I recently accepted a position as a Sales Manager for a large Canadian payment processing company. I’ve created a new category at SaleHO.com to reflect my thoughts on where the industry is headed, and this is the first post under that new category. I’ll try to stay unbiased and talk about the industry as a whole rather than specific providers
Knowledge is Power - Sir Francis Bacon
When it comes to payment processing, nothing could be more accurate. The industry has changed drastically the past 12 months and merchants are feeling the pinch. Prior to 2008, all a merchant needed to understand was his discount rate for each card type (Visa, M/C, Amex) and his fixed fees (statement, machine rental, push fees).

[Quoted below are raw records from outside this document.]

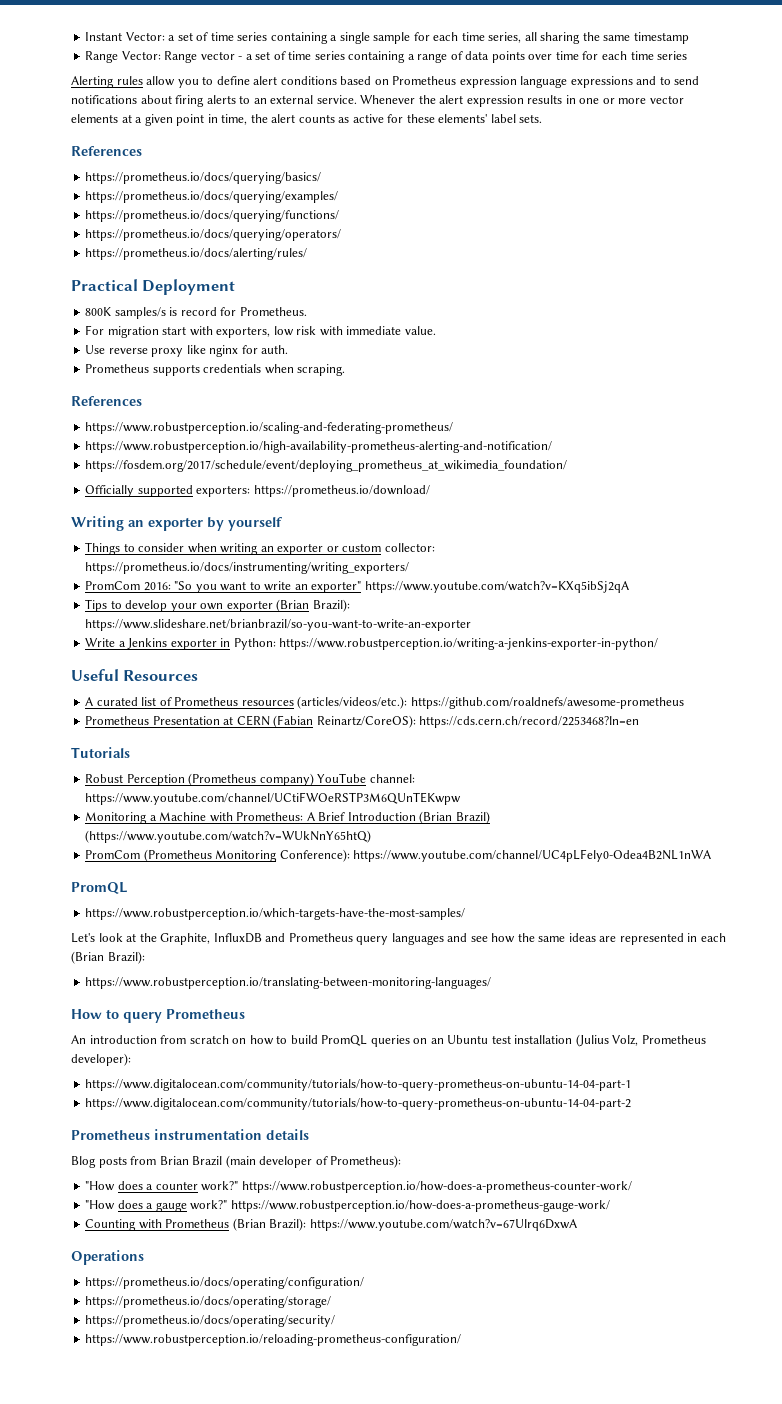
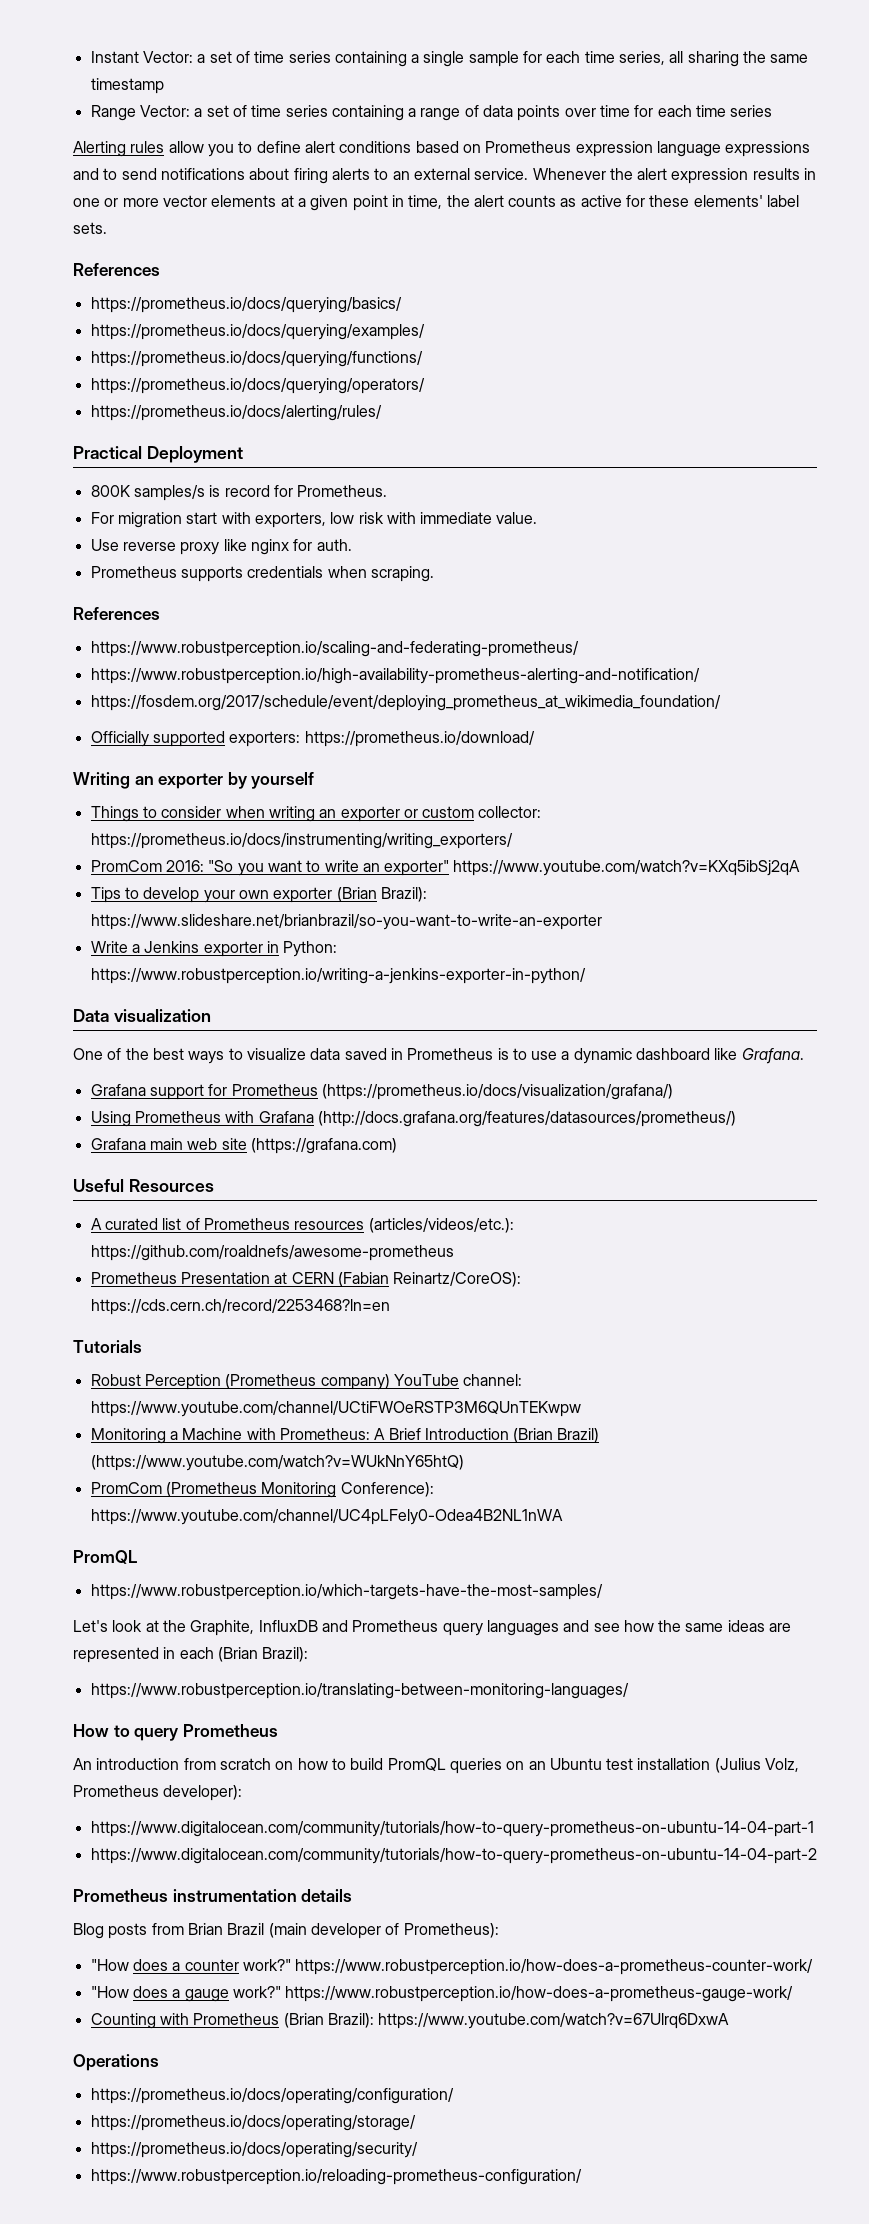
- Range Vector: Range vector - a set of time series containing a range of data points over time for each time series
+ Range Vector: a set of time series containing a range of data points over time for each time series
+ Data visualization
+ One of the best ways to visualize data saved in Prometheus is to use a dynamic dashboard like Grafana.
+ Grafana support for Prometheus (https://prometheus.io/docs/visualization/grafana/)
+ Using Prometheus with Grafana (http://docs.grafana.org/features/datasources/prometheus/)
+ Grafana main web site (https://grafana.com)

Fast forward to fall 2008 and the card associations introduced a new set of fees. Today, on top of their discount rate, a merchant needs to understand two new layers of fees; assessment fees and non-qualified transaction fees. Here is a breakdown of the new fees.
Assessment Fee’s
MasterCard went Public in mid 2006 and Visa followed suit in mid 2008. In 2008, in Canada, both card brands levied a new fee in order to increase revenue. MasterCard’s rate is 0.069% per transaction and Visa’s per transaction charge is 0.06%
Non-Qualified Transactions
In 2008 Visa and MasterCard began differentiating between card types (corporate, infinite) and the manner in which cards were being handled by merchants. Any card - manner of processing - that was deemed unqualified was assessed a surcharge. As an example, a domestic Visa that was keyed into a merchant’s terminal no longer qualified for the negotiated discount rate. Extra Interchange fee’s applied.
Whether the changes that came down were fair or not is, in my mind anyways, less interesting than the way some of the processing companies handled the change. Most of the major Canadian providers saw this as an opportunity to take margin on these new fees - as much as 500% mark-up!

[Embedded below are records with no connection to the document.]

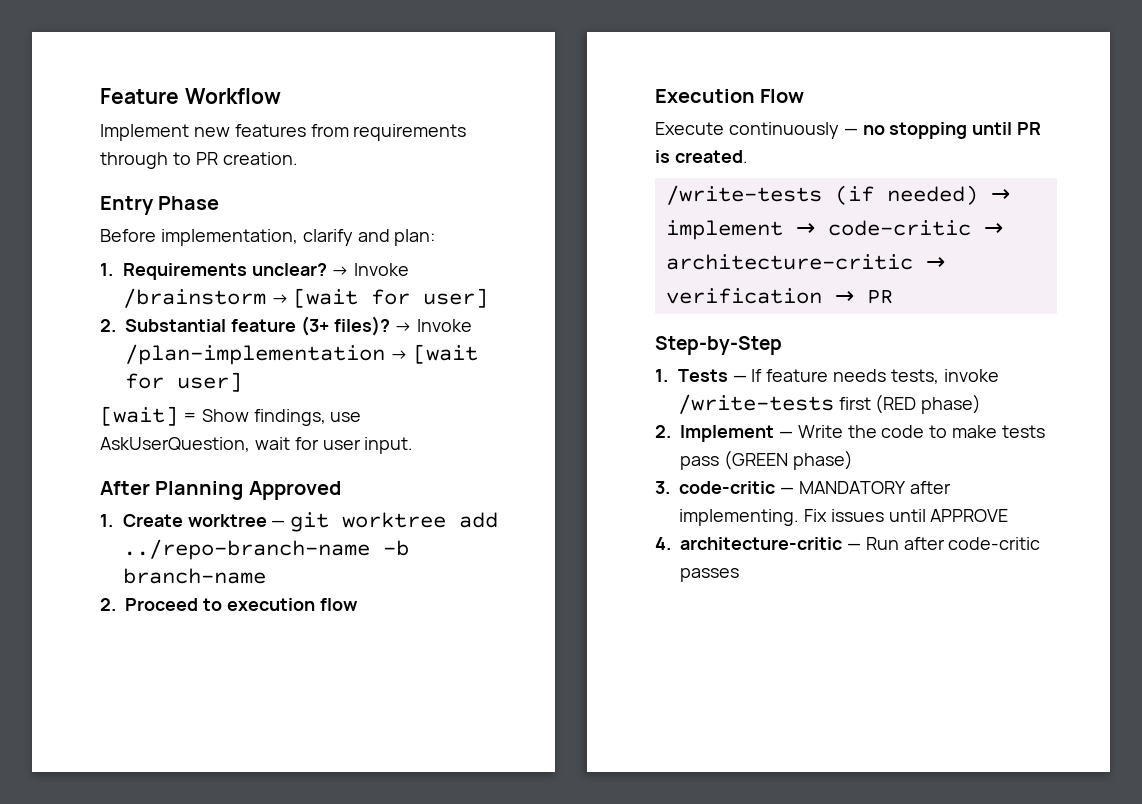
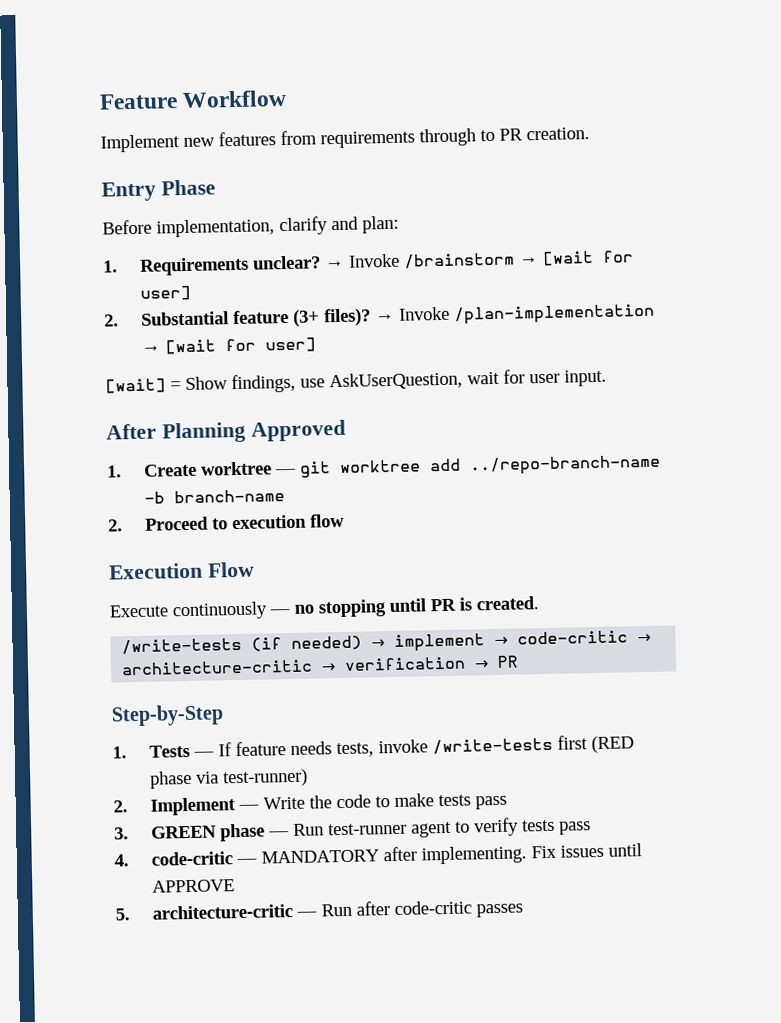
- 1. Tests — If feature needs tests, invoke /write-tests first (RED phase)
+ 1. Tests — If feature needs tests, invoke /write-tests first (RED phase via test-runner)
- 2. Implement — Write the code to make tests pass (GREEN phase)
- 3. code-critic — MANDATORY after implementing.
+ 2. Implement — Write the code to make tests pass
+ 3. GREEN phase — Run test-runner agent to verify tests pass
+ 4. code-critic — MANDATORY after implementing.
- 4. architecture-critic — Run after code-critic passes
+ 5. architecture-critic — Run after code-critic passes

So what can a merchant do?
1) Make sure that you are receiving your statements and understand the new fees. Believe it or not we come across merchants every day that were opted out of a paper statement for an online one, and have no idea how to access their billing.

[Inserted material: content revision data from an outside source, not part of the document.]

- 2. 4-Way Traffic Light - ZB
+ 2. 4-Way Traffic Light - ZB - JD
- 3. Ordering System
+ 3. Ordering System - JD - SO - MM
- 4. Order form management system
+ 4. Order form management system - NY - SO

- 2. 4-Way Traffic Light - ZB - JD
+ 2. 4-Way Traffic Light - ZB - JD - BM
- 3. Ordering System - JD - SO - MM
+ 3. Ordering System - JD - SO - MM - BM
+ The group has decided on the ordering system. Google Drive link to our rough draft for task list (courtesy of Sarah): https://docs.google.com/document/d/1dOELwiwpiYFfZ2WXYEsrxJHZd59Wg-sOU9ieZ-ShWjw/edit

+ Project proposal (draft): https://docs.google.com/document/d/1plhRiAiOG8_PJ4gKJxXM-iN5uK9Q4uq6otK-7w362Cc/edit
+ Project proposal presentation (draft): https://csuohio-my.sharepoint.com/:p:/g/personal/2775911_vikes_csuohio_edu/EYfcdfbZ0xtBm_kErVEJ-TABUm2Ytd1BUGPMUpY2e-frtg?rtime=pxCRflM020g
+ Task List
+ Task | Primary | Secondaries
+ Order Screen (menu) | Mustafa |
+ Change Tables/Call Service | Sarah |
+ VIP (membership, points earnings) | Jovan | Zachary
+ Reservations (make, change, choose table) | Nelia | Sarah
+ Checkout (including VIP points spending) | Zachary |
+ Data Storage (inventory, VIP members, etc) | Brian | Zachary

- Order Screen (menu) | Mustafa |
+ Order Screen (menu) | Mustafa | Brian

2) Shop around. Most people are with the payment processor that their bank represents, they don’t even realize there is choice in the market. Contrary to what your bank may have told you, changing processors is simple and straightforward. All the major processors can settle to any bank account with next day settlement.
3) Read your processors communications and understand the changes coming down the pipe. If you don’t understand a change, call your service rep or the 1-800 number on your terminal and hold your provider accountable!